Actually, I try not to say no. But I’ll come to that later. But now that Boo isn’t a baby I do have clearer boundaries in place. Boundaries to keep her safe. Boundaries to keep her healthy. Boundaries to help her emotional development. But I found the transition to toddlerhood really confusing. There is a wealth of knowledge about raising babies. And a wealth of knowledge about raising toddlers. But I couldn’t find much telling me when or how to make the switch.
So I turned to my village: my friends and family who are full of wisdom and love. I trusted my instincts. And I trusted Boo. Here are some things I have learned so far:
1. There are some things that are really inconvenient to us as parents, but really important to your child’s development
Mess: using hands and feet to squeeze, squelch, splash, throw, crush, roll … it’s all brilliant for babies and toddlers. When babies and toddlers play with their food, they aren’t being naughty. They are being scientists. They are performing experiments to learn about the world around them. I actually embraced this right from the start. I let Ivy splash in water. She played with her food when I followed baby led weaning. She used finger paints. She played with sand. She explored.

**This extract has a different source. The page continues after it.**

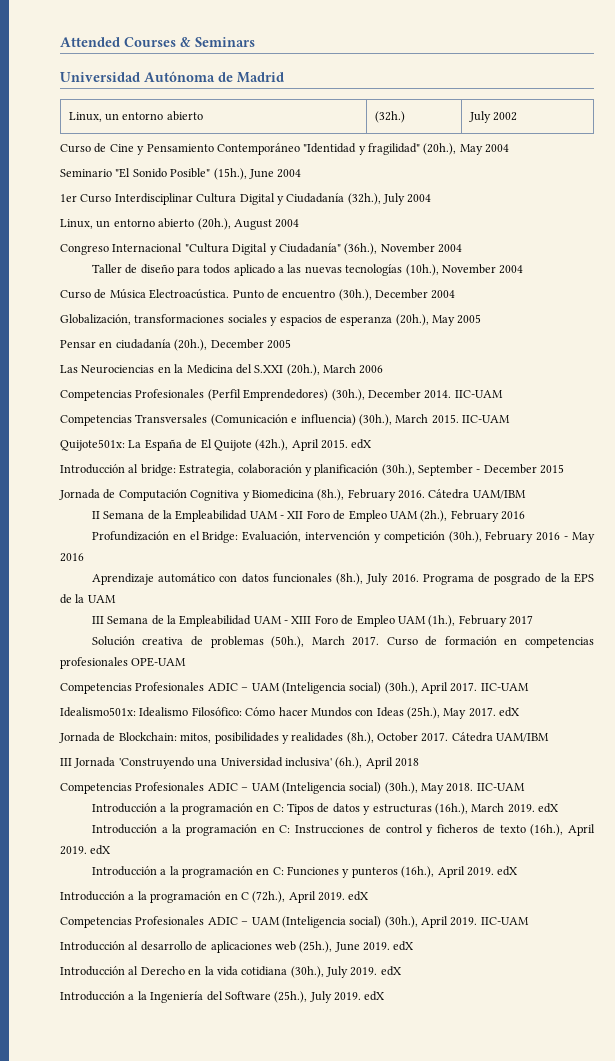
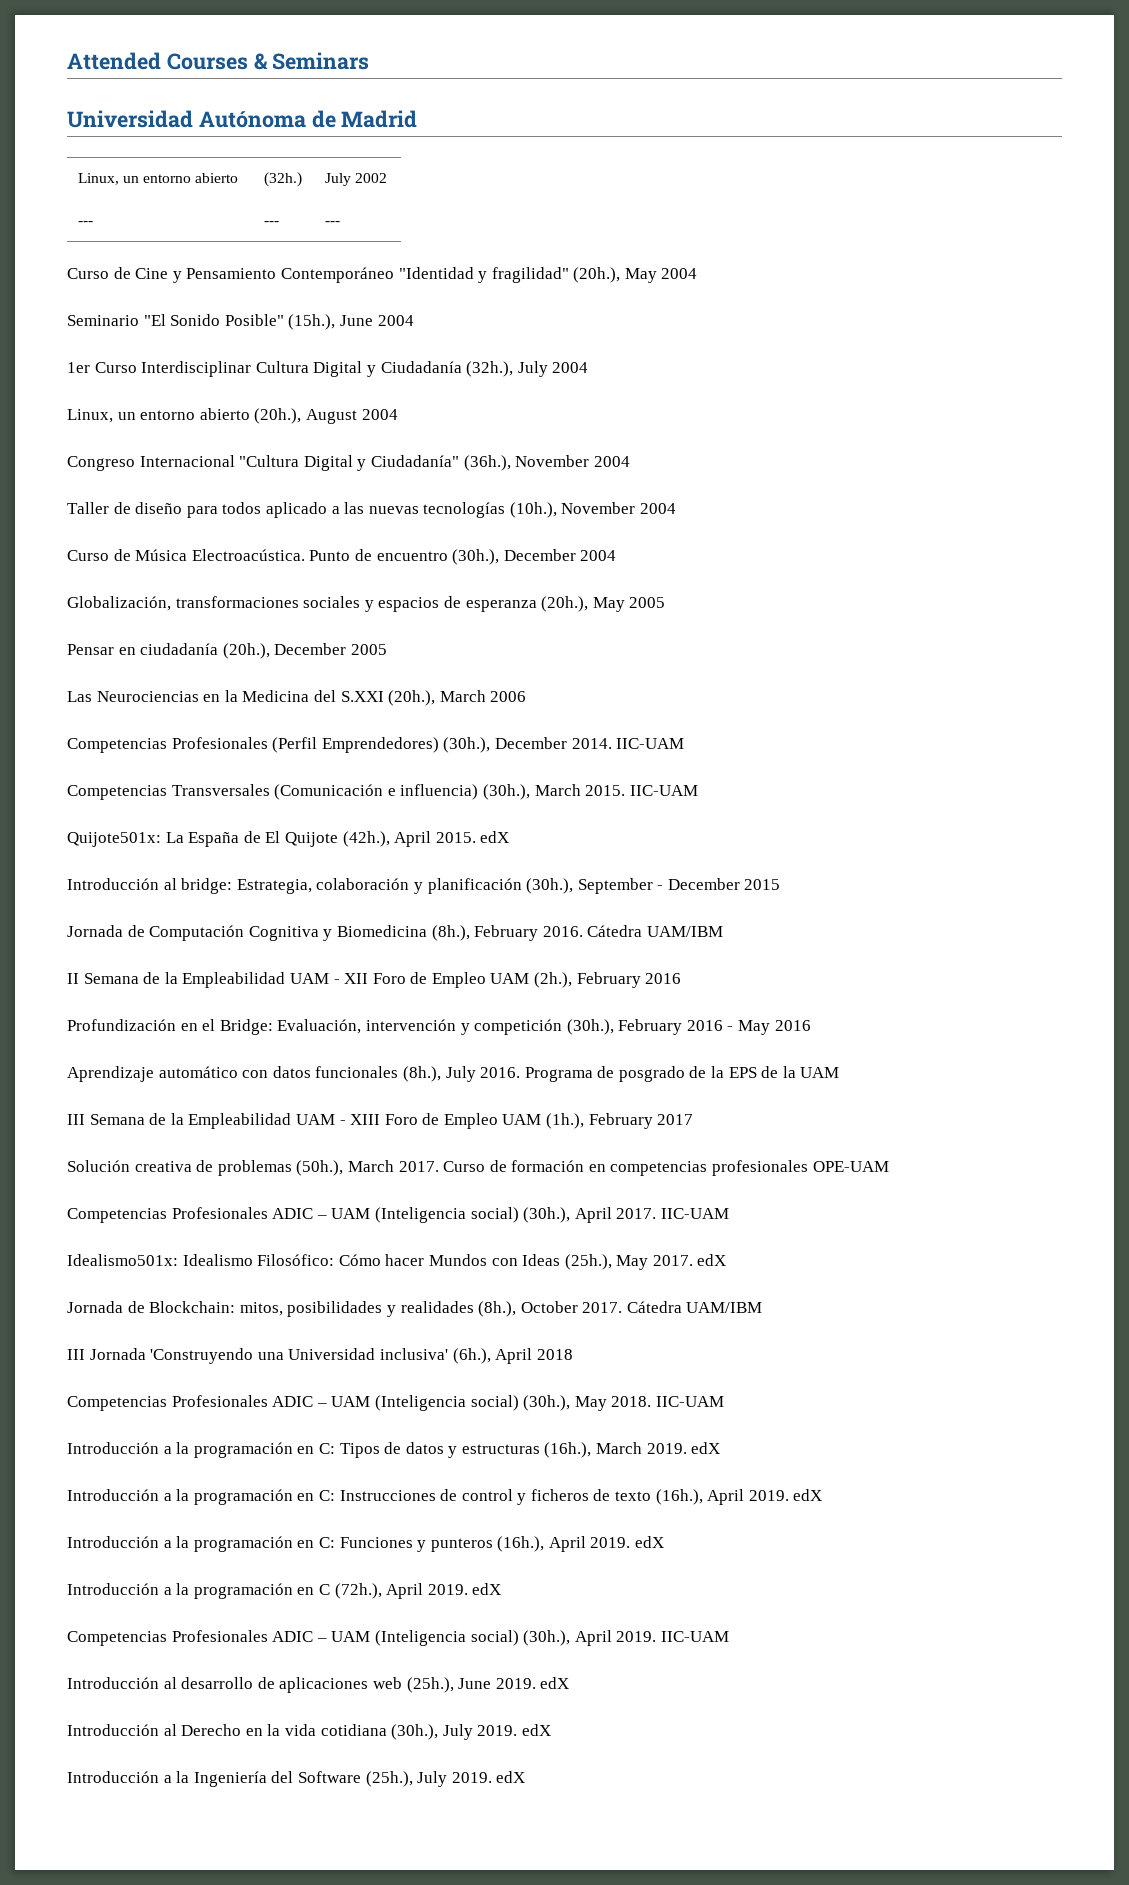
+ --- | --- | ---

But now she is older the potential for mess is much greater. It’s suddenly not great for me. This morning she threw her coloured rice everywhere. It even ended up in my knickers. I can’t blame her – it looked really fun. But this kind of mess is not OK. So we packed up the activity and Boo had to help tidy (see photo above – swiffer mop for the win!). I didn’t tell her off. It’s part of her learning. But I set a boundary that making it messy everywhere is not ok. I said, “Oh dear. There’s a big mess. Time for us to tidy now.” The mess needs to be contained or it’s game over. She knew that and accepted that game had finished. Reading about developmental stages for toddlers has really helped me to keep my cool in many situations that I find really trying. Mess is just one example. But recognising that her needs are different to mine is really helpful on those really tricky days. Deciding how I can address those needs and keep my sanity is how I set boundaries that work for both of us.

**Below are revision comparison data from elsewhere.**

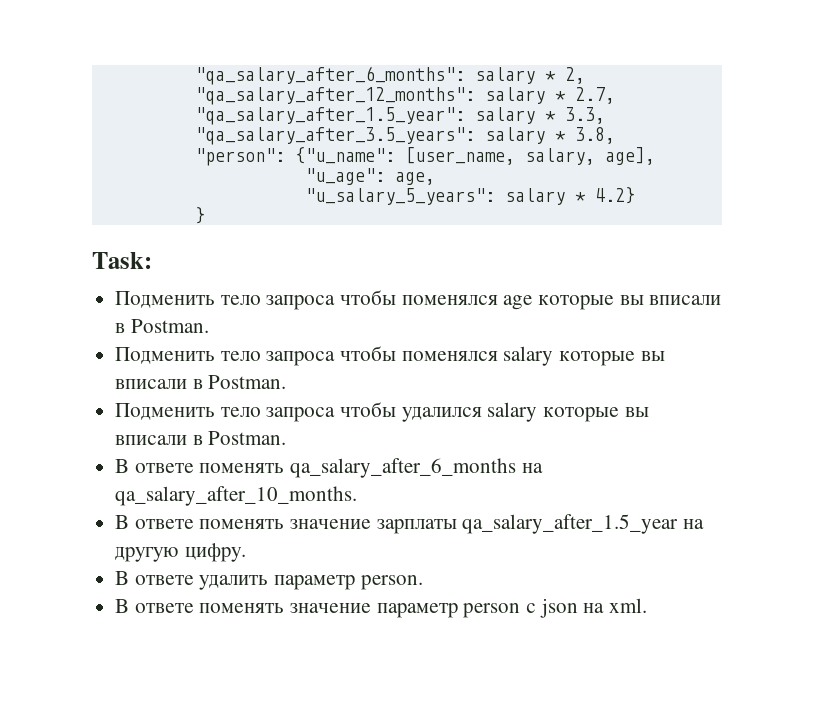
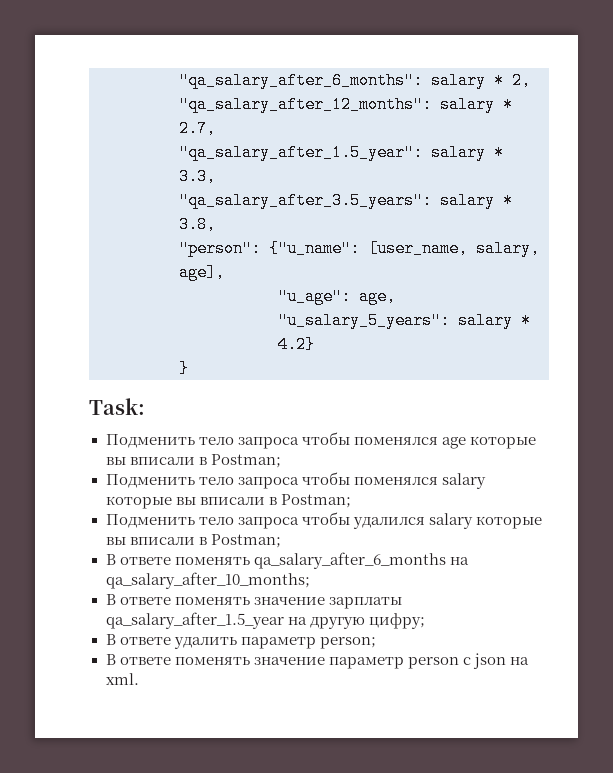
- Подменить тело запроса чтобы поменялся age которые вы вписали в Postman.
+ Подменить тело запроса чтобы поменялся age которые вы вписали в Postman;
- Подменить тело запроса чтобы поменялся salary которые вы вписали в Postman.
+ Подменить тело запроса чтобы поменялся salary которые вы вписали в Postman;
- Подменить тело запроса чтобы удалился salary которые вы вписали в Postman.
+ Подменить тело запроса чтобы удалился salary которые вы вписали в Postman;
- В ответе поменять qa_salary_after_6_months на qa_salary_after_10_months.
+ В ответе поменять qa_salary_after_6_months на qa_salary_after_10_months;
- В ответе поменять значение зарплаты qa_salary_after_1.5_year на другую цифру.
+ В ответе поменять значение зарплаты qa_salary_after_1.5_year на другую цифру;
- В ответе удалить параметр person.
+ В ответе удалить параметр person;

2. Remember they are only toddlers and don’t follow the same social rules as adults.
My mum taught me this after she watched one of Boo’s swimming lessons. I should know this; as a teacher, I’m constantly thinking about age related expectations. I know the importance of praise. Boo spent the whole lesson refusing to take part in the activities. She wanted to hold on to the edge and practise pushing off. I was embarrassed. I didn’t want to have the naughty child. She could talk and express what she wanted so I knew she understood when I said what I wanted her to do. I felt like she should be taking part.
But she was only 18 months. She had learned a really exciting skill that she wanted to practise. Mum reminded me after the lesson that I should just be amazed at her achievements and remember she doesn’t have to take part in it all. She’s too young to understand that she should be listening and following instructions. It was a really freeing moment for me. I stopped seeing her as wilful and naughty. She became a brilliant little girl who amazes me with her accomplishments. And actually, the more I show how much she amazes me, and the less I worry about her conforming to my social expectations, the happier and more willing to join in she has become.
3. Find another word for ‘no’
This gem came from my bestie, Nat. My parenting guru. She said that she stopped saying no and instead said uh-uh and made a hand gesture. This was a game changer for me. I felt like Boo was too young for discipline, but needed to have boundaries. I didn’t know how to assert boundaries with very young toddler. You can’t explain in words. They don’t really have any concept of consequence. How to I express not to do something without saying ‘no’? I didn’t want to start telling Boo off. I didn’t want to start using my cross teacher voice. It was too soon. I also really didn’t want Boo to start resenting the word ‘no’. It’s an important word. But easily hated and ineffective when it’s overused. So even now I reserve ‘no’ for times when Boo’s safety is concerned. Boo understands that she needs to change what she’s doing (drawing on the floor, eating cat hair, throwing mugs down the stairs) if I wag my finger, give her a stern look or say uh-uh. She’s almost 2 now so at times I need to intervene when she really wants to push boundaries. But I don’t spend all day saying no. I’m not teaching her to hate that word.
4. Consistency doesn’t mean always or never
This one came from the lovely Sue. We were in a sweet shop with her gorgeous children. The sweet shop was magical. FULL OF ALL THE SWEETS. Floor to ceiling. Every colour. Every flavour. Amazing. We all wondered round in awe. And then we left. And no one whined, complained or had a tantrum. Sue said that her children understand that ‘not now’ doesn’t mean ‘never’. Sometimes is an OK part of parenting. It’s OK for children to know that they won’t always get what they want. But also that they won’t never get what they want.
Consistency in parenting is so important. I find it hard. I find it mundane always doing things the same. I can’t follow a recipe because I want to make adjustments. I like changing things up but felt I had to do everything the same for Boo so that she had a secure attachment. Thanks to Sue I realised that things don’t always have to be the same to be consistent. Now, I will happily take Boo to a toy shop and let her wonder round excitedly looking at all the toys. Sometimes she gets a toy. Sometimes I ask her to put it back. And we never have tantrums.
I honestly still have so much to learn. Reading blogs, speaking to my friends and family, reflecting on how things are going… it all helps. I think I’m doing OK.